Australia and New Zealand - Weekly Prospects 7/8
Australia and New Zealand - Weekly Prospects
* We expect the RBA to raise the cash rate 25bp on Wednesday. Last week's off-the-scale growth in credit in June (which, admittedly, was boosted by one-off borrowing to invest in pensions) and booming retail sales highlighted the need for tighter policy. This data follows the significant upside surprise on core inflation in Q2. Not tightening now owing to anxiety about global financial instability would push the tightening closer to the election. Clearly, this would heighten the political sensitivity of higher rates. Also, letting the booming economy run unchecked, despite RBA officials having two clear 'smoking guns' in the form of elevated core inflation and booming real economy indicators, risks the cash rate having to rise even more aggressively after a November election.
* Monday's New Zealand
labour cost index showed wages growth above 3%oya, a rate
consistent with building inflation pressure in the pipeline.

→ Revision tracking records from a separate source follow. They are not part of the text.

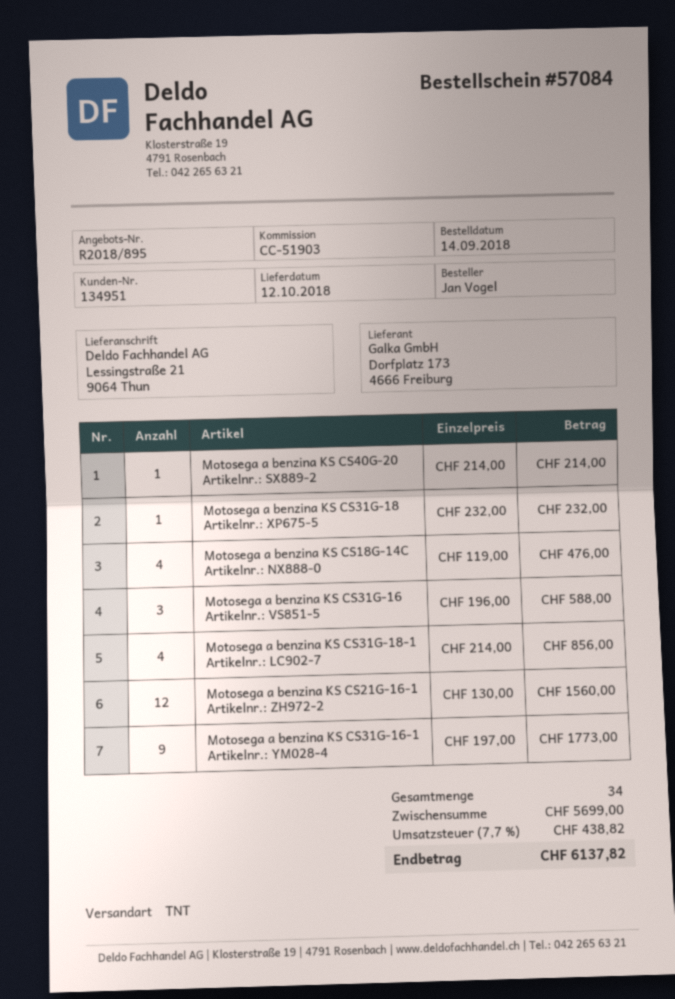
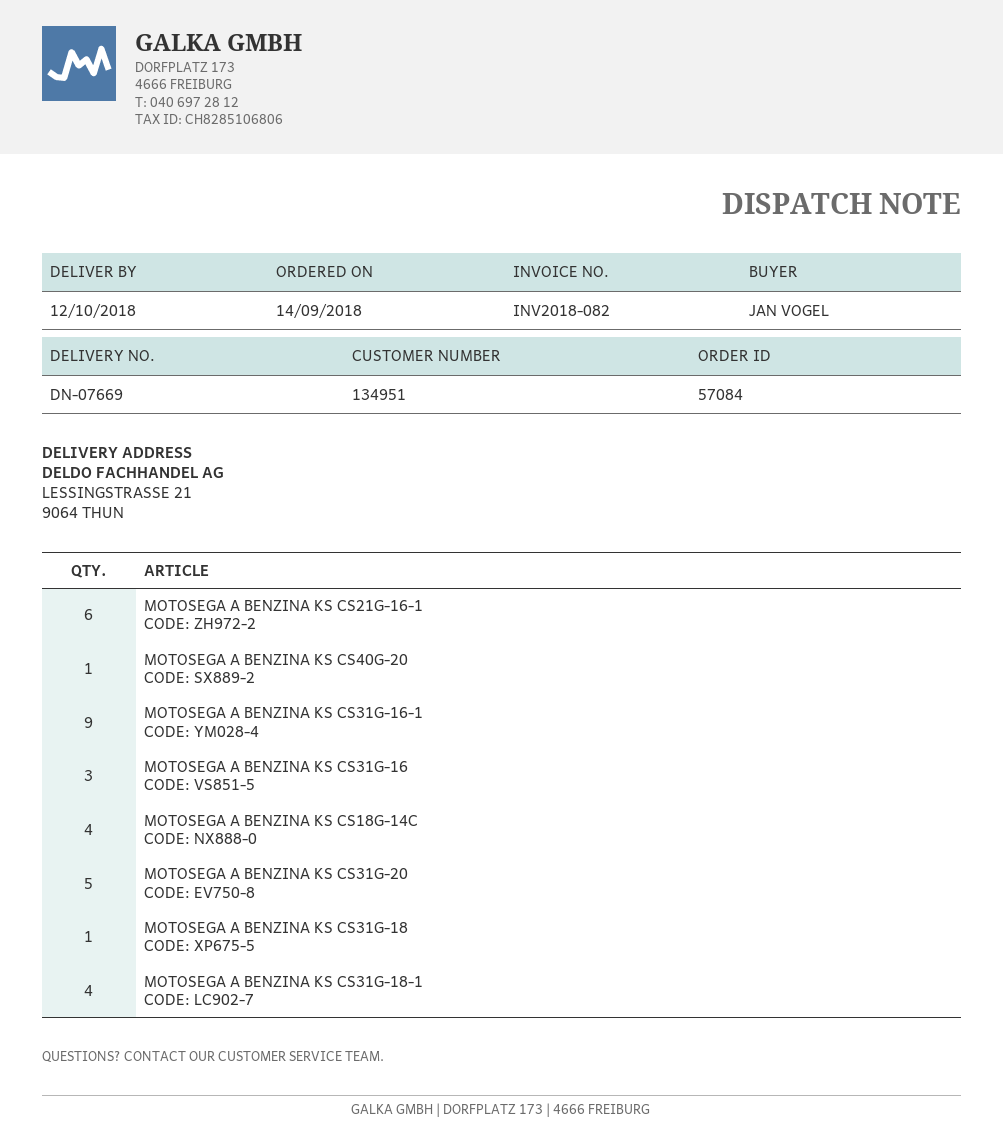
Motosega a benzina KS CS21G-16-1: 12 -> 6
MOTOSEGA A BENZINA KS CS31G-20: none -> 5

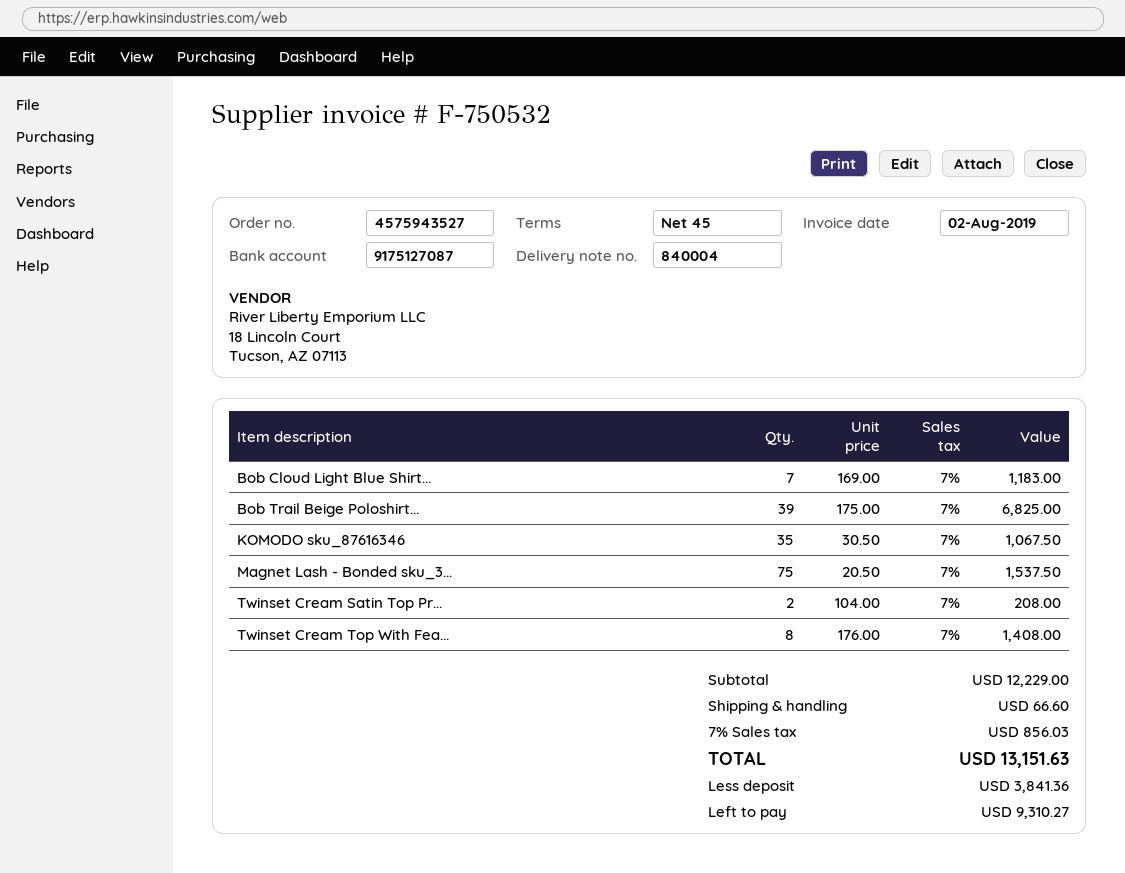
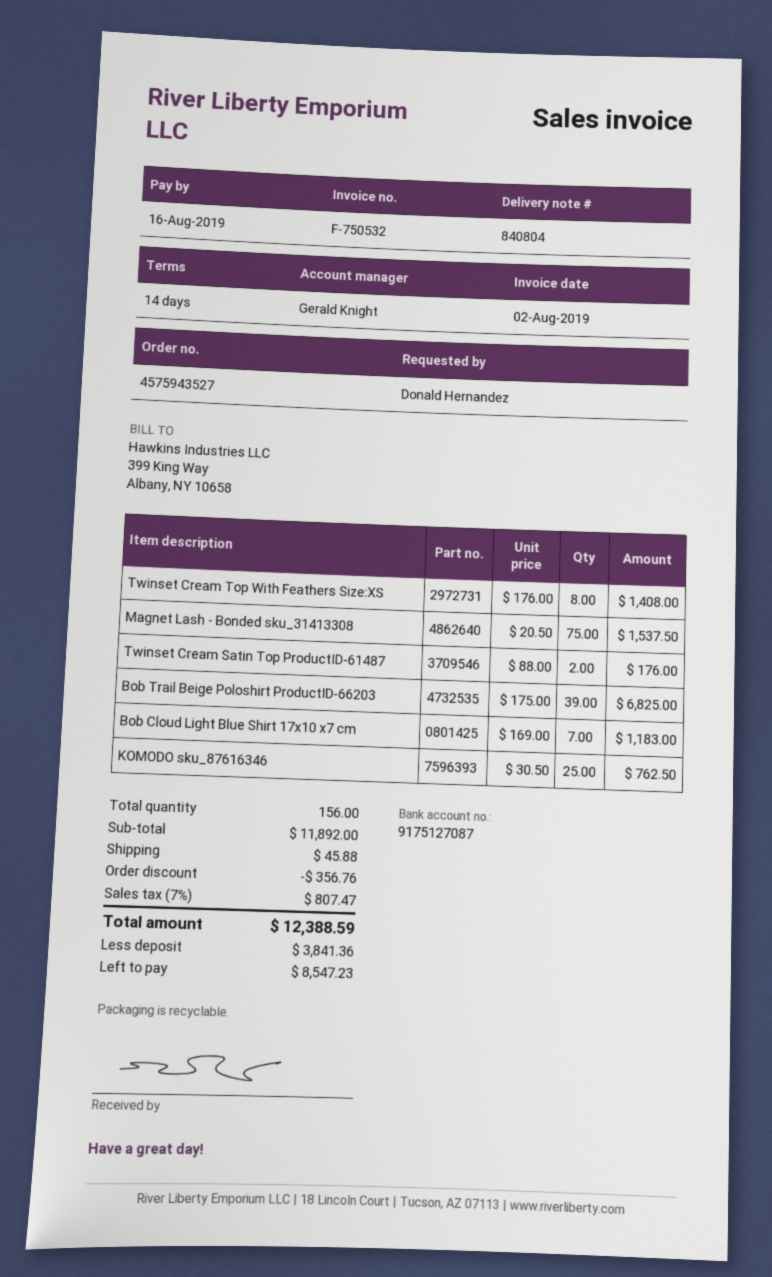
delivery note number: 840004 -> 840804
payment terms: 45 days -> 14 days
KOMODO sku_87616346: 35 x 30.50 = 1067.50 -> 25 x 30.50 = 762.50
Twinset Cream Satin Top Pr...: 2 x 104.00 = 208.00 -> 2 x 88.00 = 176.00
subtotal: 12229.00 -> 11892.00
discount: none -> 356.76
shipping: 66.60 -> 45.88
tax: 7% = 856.03 -> 7% = 807.47
total: 13151.63 -> 12388.59
balance: 9310.27 -> 8547.23

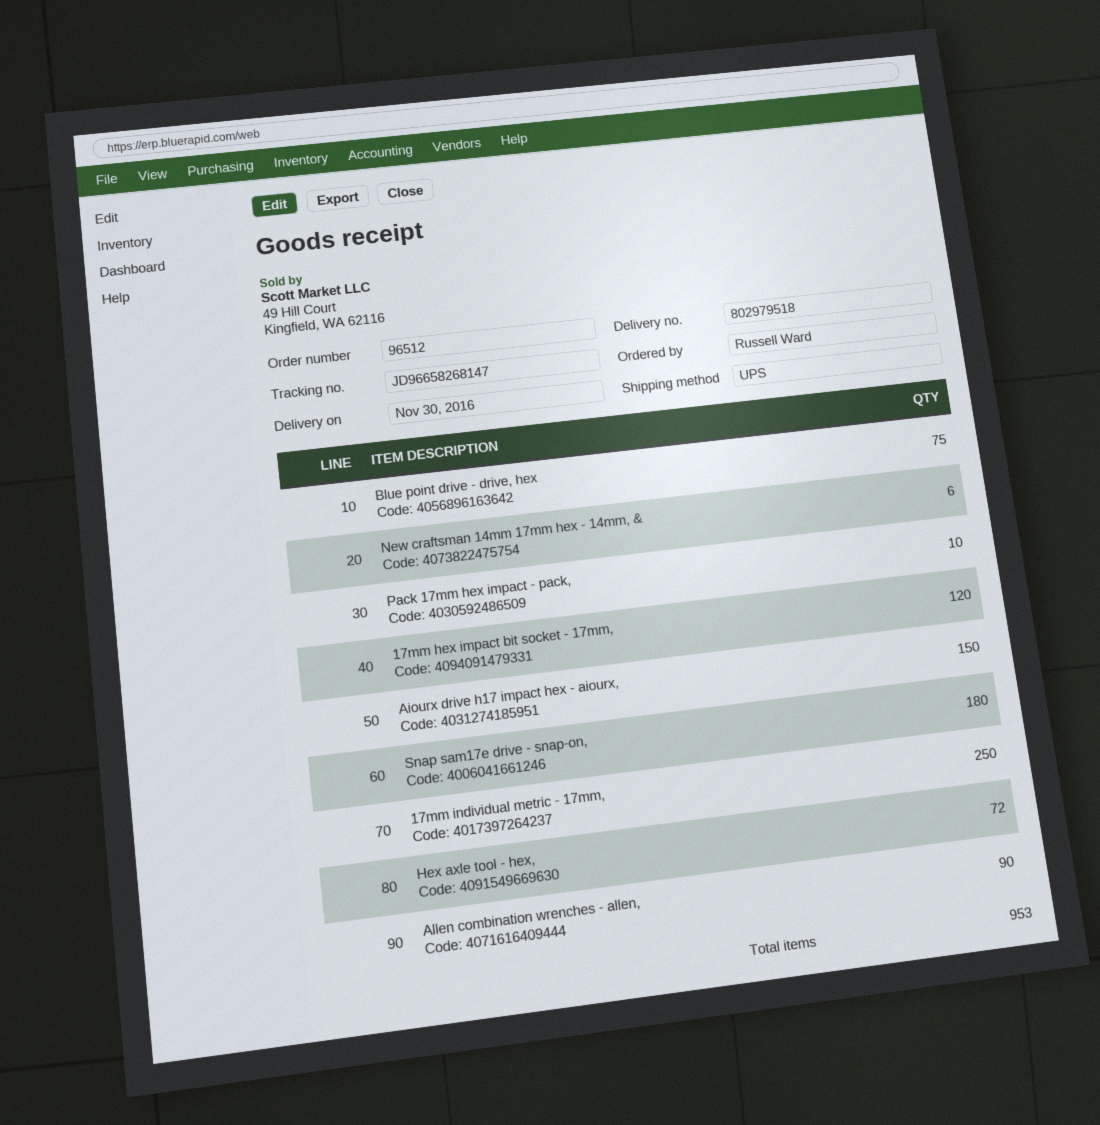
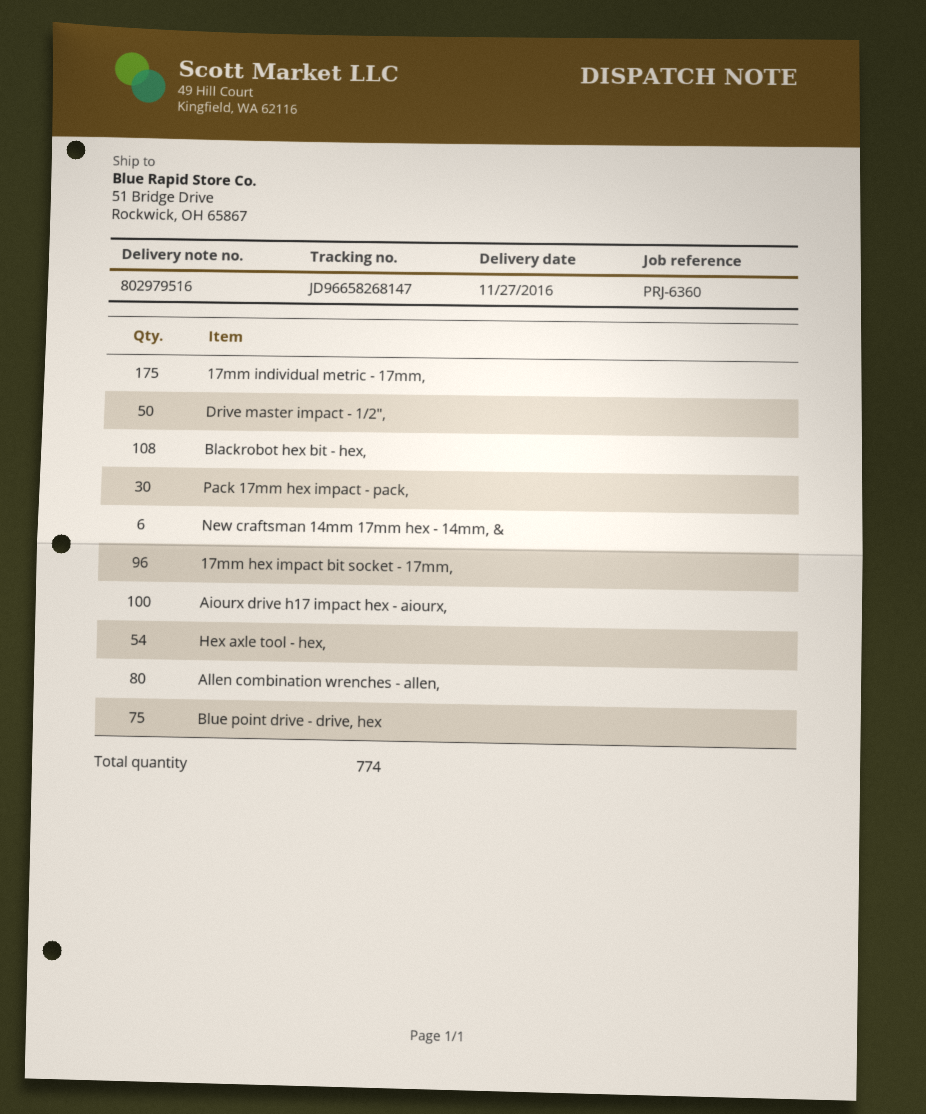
delivery note number: 802979518 -> 802979516
delivery date: 2016-11-30 -> 2016-11-27
Pack 17mm hex impact - pack,: 10 -> 30
17mm hex impact bit socket - 17mm,: 120 -> 96
Aiourx drive h17 impact hex - aiourx,: 150 -> 100
Snap sam17e drive - snap-on,: 180 -> none
17mm individual metric - 17mm,: 250 -> 175
Hex axle tool - hex,: 72 -> 54
Allen combination wrenches - allen,: 90 -> 80
Drive master impact - 1/2",: none -> 50
Blackrobot hex bit - hex,: none -> 108
total quantity: 953 -> 774

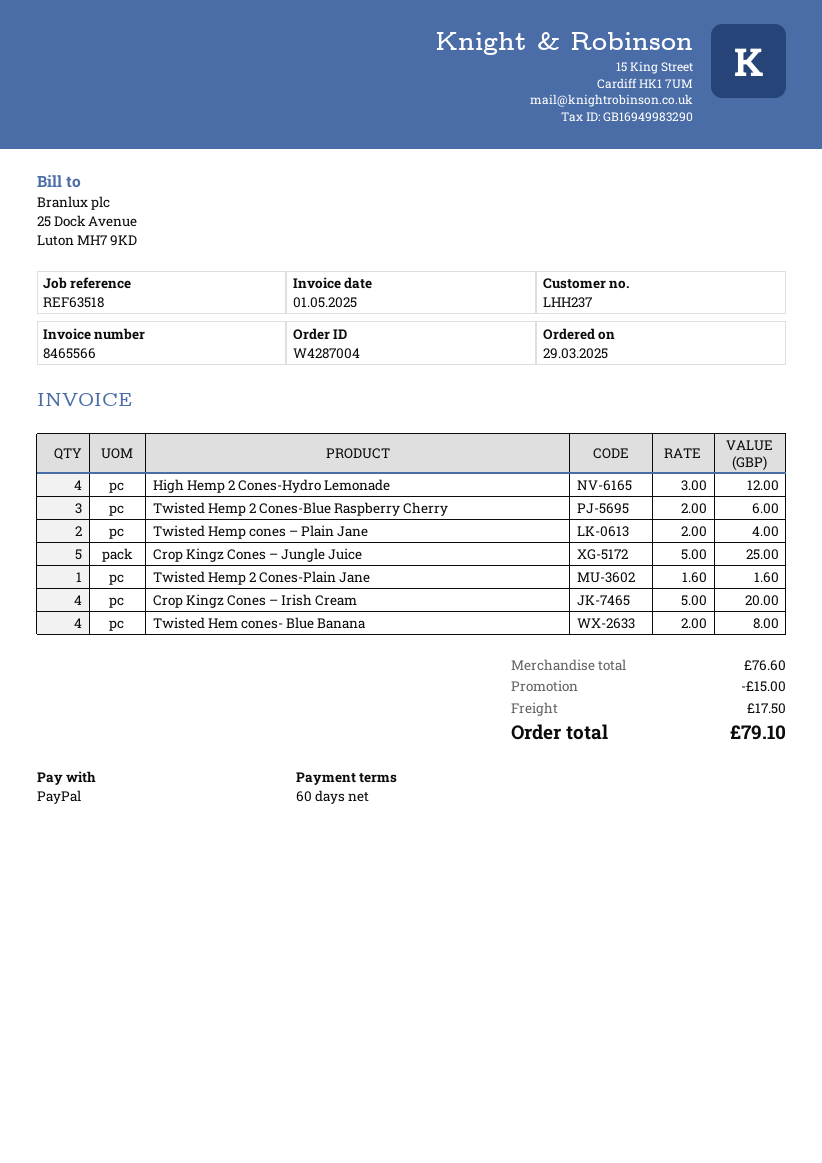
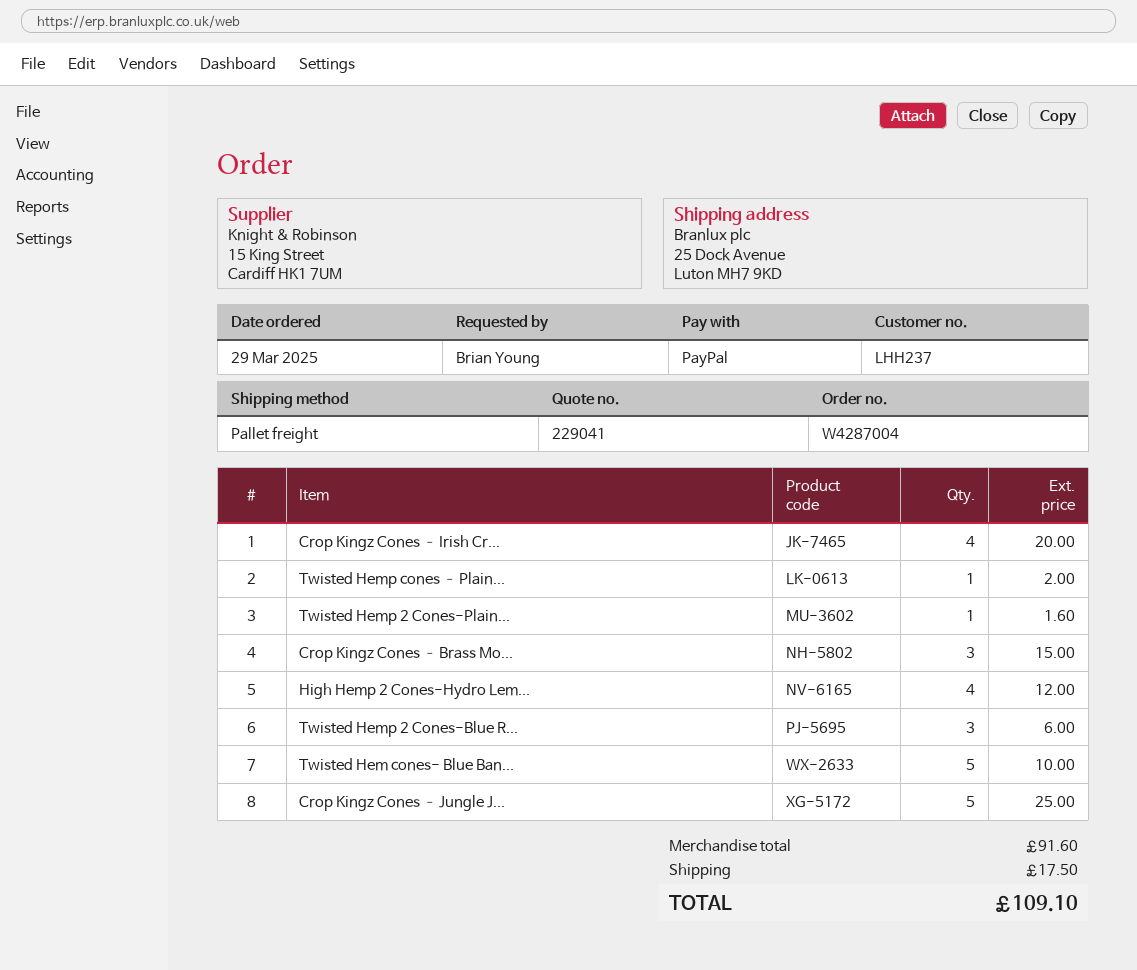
Twisted Hemp cones – Plain Jane: 2 for 4.00 -> 1 for 2.00
Twisted Hem cones- Blue Banana: 4 for 8.00 -> 5 for 10.00
Crop Kingz Cones – Brass Mo...: none -> 3 for 15.00
subtotal: 76.60 -> 91.60
discount: 15.00 -> none
total: 79.10 -> 109.10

The current rate of wages growth in will be enough to keep
the RBNZ at action stations. The RBNZ last week submitted
five recommendations to a Parliamentary select committee
reviewing the effectiveness of monetary policy. While any
policy changes are likely to take considerable time to
implement, unless government policy addresses the
constraints inhibiting housing supply, upward pressure on
house prices will remain, and the RBNZ will be forced to
keep interest rates higher for longer. The cracks in
business confidence widened further in July as a record high
OCR took a toll on expectations.
* Two recent
developments challenge our 2H07 forecast of above-trend
growth for the US and global economy. First, financial
markets now are repricing credit risk in a manner that has
created a logjam and that is promoting a more generalized
reduction in risk appetite—the risk of a significant
tightening in financial conditions in which creditworthy
borrowers are constrained has increased. Second, there has
been a loss of momentum in growth indicators in recent
weeks. Much of this downshift is concentrated in the US,
where home sales and consumer spending have disappointed.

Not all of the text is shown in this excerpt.